Super Typhoon Vongfong also had 180 mph winds south of Japan. Vongfong battered Japan's Okinawa Island on October 9 - 10, killing 11 and doing $58 million in damage. The
Japan Meteorological Agency put Vonfong's central pressure at 900 mb at the storm's peak intensity, the lowest pressure it has given to a storm since Super Typhoon Haiyan's 895 mb pressure in November 2013.
Super Typhoon Halong topped out at 160 mph winds with a central pressure of 920 mb on August 3, eventually making landfall in Japan on August 10 as a tropical storm. Halong killed 12 and did $4 million in damage.

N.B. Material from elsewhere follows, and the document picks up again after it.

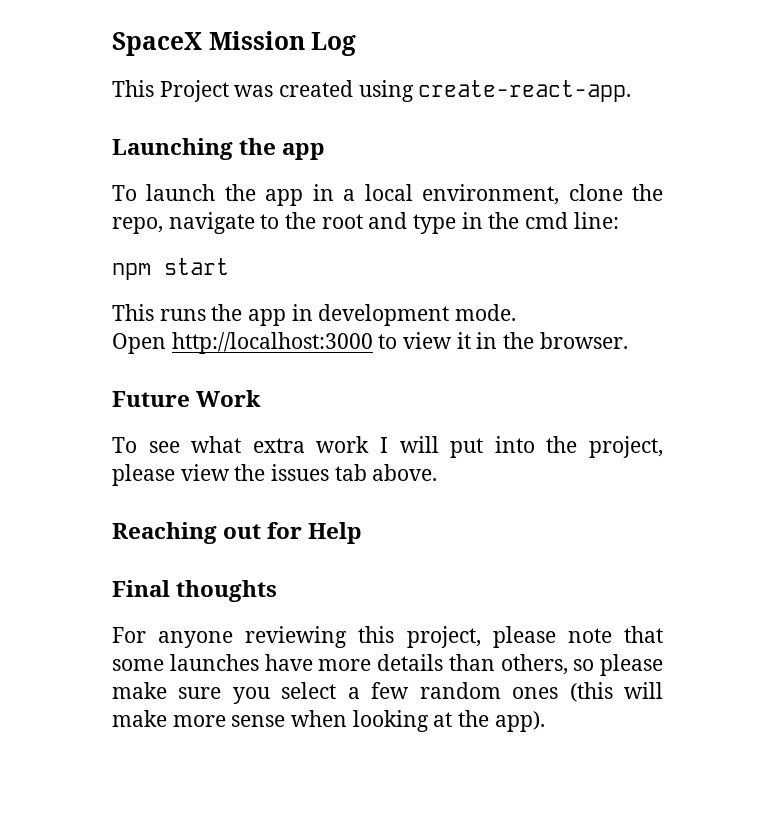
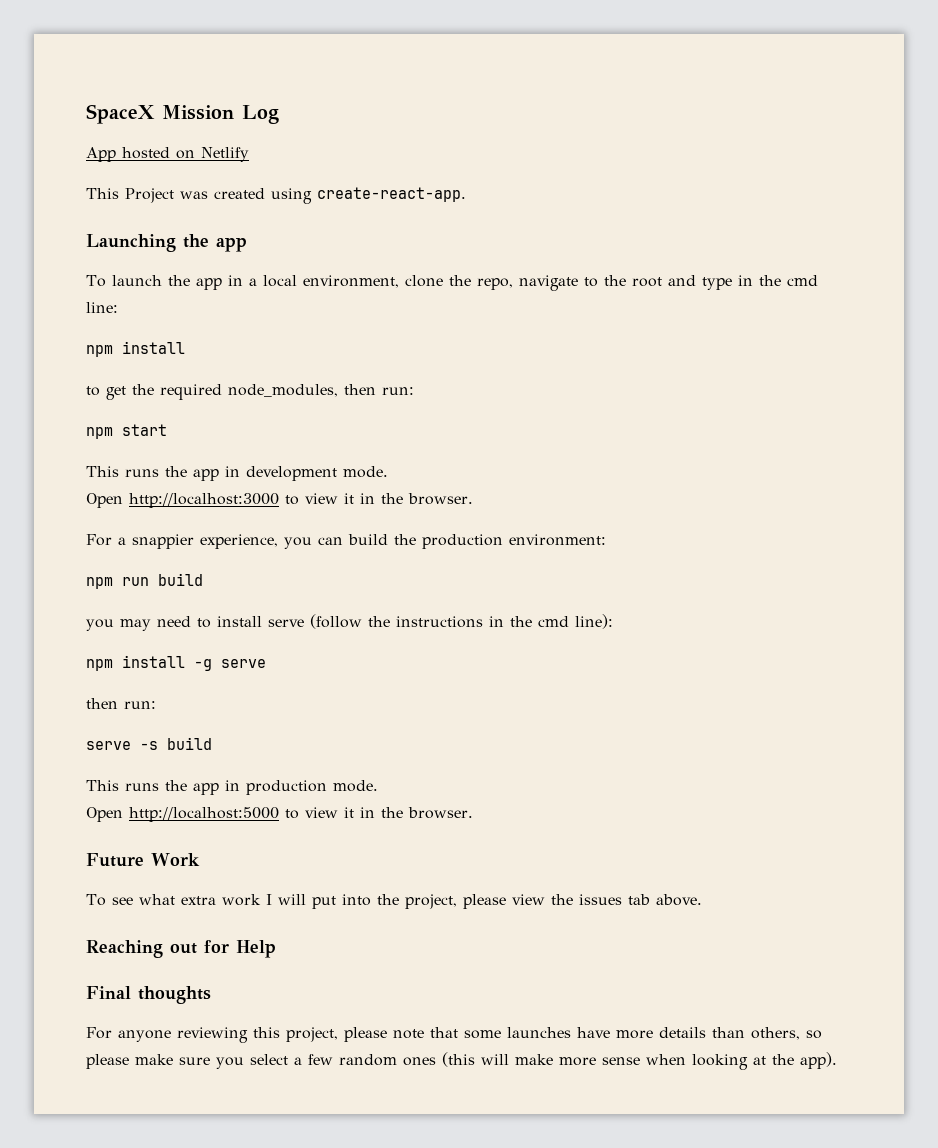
(357, 44) none -> [86,147,249,162] // App hosted on Netlify
(619, 220) none -> [86,341,185,357] [86,384,414,400] // npm install // to get the required node_modules, then run:
(628, 340) none -> [86,534,606,549] [86,573,203,589] [86,614,613,631] [86,655,266,671] [86,698,156,709] [86,737,212,750] [86,780,378,795] [86,807,473,822] // For a snappier experience, you can build the production environment: // npm run build // you may need to install serve (follow the instructions in the cmd line): // npm install -g serve // then run: // serve -s build // This runs the app in production mode. // Open http://localhost:5000 to view it in the browser.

Super Typhoon Genevieve (160 mph winds, 915 mb pressure) did not affect land.
Another Western Pacific Super Typhoon,
Rammasun, was only rated a Cat 4 when it hit China's Hainan Island on July 17, killing 195 people and causing over $7 billion in damage. However, a pressure characteristic of a Category 5 storm, 899.2 mb, was recorded at Qizhou Island just before Rammasun hit Hainan Island. If this pressure is verified, it is likely that the storm will be upgraded to be 2014’s eighth Category 5 storm in post-season reanalysis.
The Eastern Pacific had one Cat 5 in 2014 that did not affect land: Marie (160 mph winds). The South Indian Ocean has had one Cat 5 this year, Tropical Cyclone Gillian in March (160 mph winds.) Gillian did not affect any land areas. Between 2000 - 2013, Earth averaged five Category 5 storms per year, with 51% of these occurring in the Western Pacific. Since 1996, only two years have had more than eight Category 5 storms in one year: 1997 (thirteen) and 2005 (eleven.)
Our database of these most extreme of tropical cyclones is of poor quality and there are not enough of them to say if they are showing climate-related trends yet or not, but the forecast is for more of these high-end tropical cyclones to occur in a warmer climate. The 2013
IPCC report predicts that there is a greater than 50% chance (more likely than not) that we will see a human-caused increase in intense hurricanes by 2100 in some regions, and the 2014
U.S. National Climate Assessment said “Hurricane-associated storm intensity and rainfall rates are projected to increase as the climate continues to warm.”